The Second Battle of Târgu Frumos was a military engagement primarily between the Wehrmacht and Red Army forces in May 1944, near Iași, Romania. The battle was the main engagement of the Târgu Frumos Operation, and is often referred simply as the Battle of Târgu Frumos.

Military historian David Glantz claims the battle was part of what he termed First Jassy-Kishinev Offensive, resulted from a Stavka order to the forces of the 2nd & 3rd Ukrainian Fronts to commence a coordinated invasion of Romania. It was directed towards Iași with a secondary objective of establishing bridgeheads across the Prut river.

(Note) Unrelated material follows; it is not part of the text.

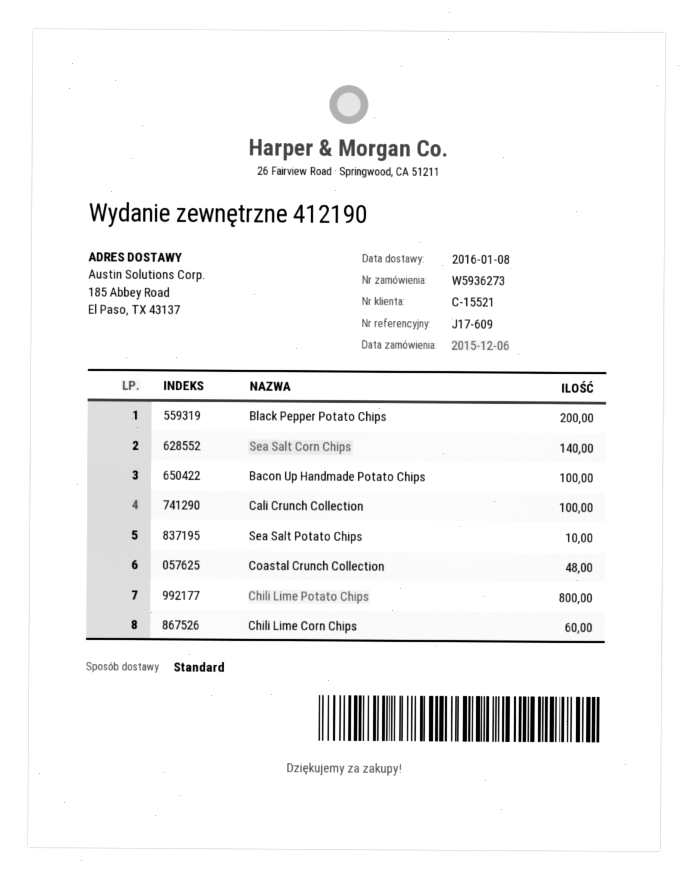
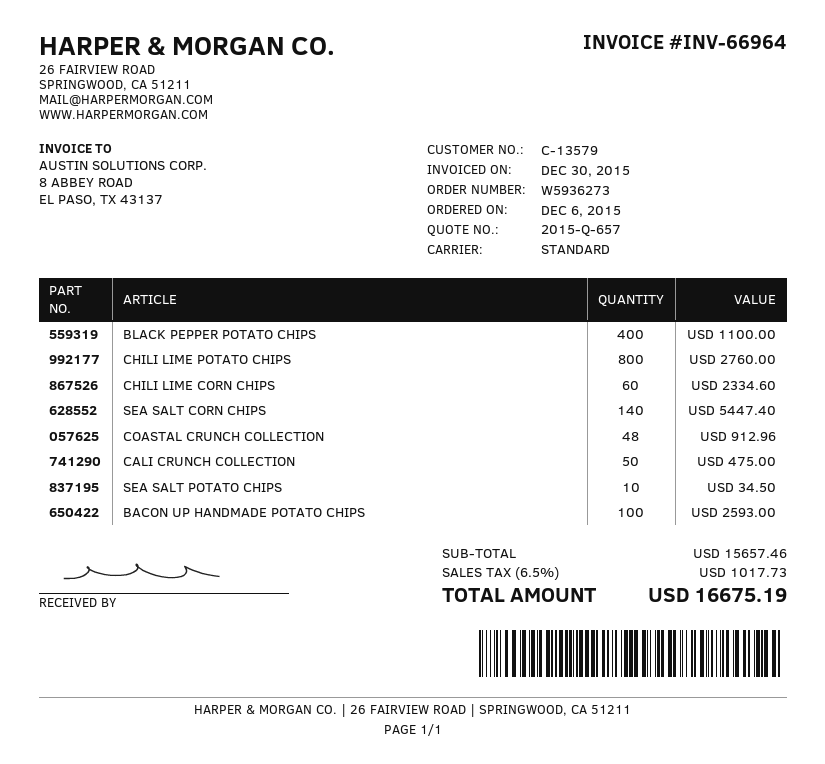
customer number: C-15521 -> C-13579
Black Pepper Potato Chips: 200 -> 400
Cali Crunch Collection: 100 -> 50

The battle was only briefly described by Soviet historians. Recently, Russian historians have begun describing this as a distinct battle. For example, the four volume Great Patriotic War (1998) prepared for the Russian Federation states:
Thus, during the Târgu-Frumos operation, the 2nd Ukrainian Front's forces tried unsuccessfully to complete a deep penetration of the enemy's defense and reach the territory between the Prut & Siret Rivers. By order of the Stavka, they themselves went over to the defensive along existing lines on 6 May.... The several attempts by the 3rd Ukrainian Front's armies to conduct attacks from their Dnestr bridgeheads & seize new bridgeheads also led to nothing.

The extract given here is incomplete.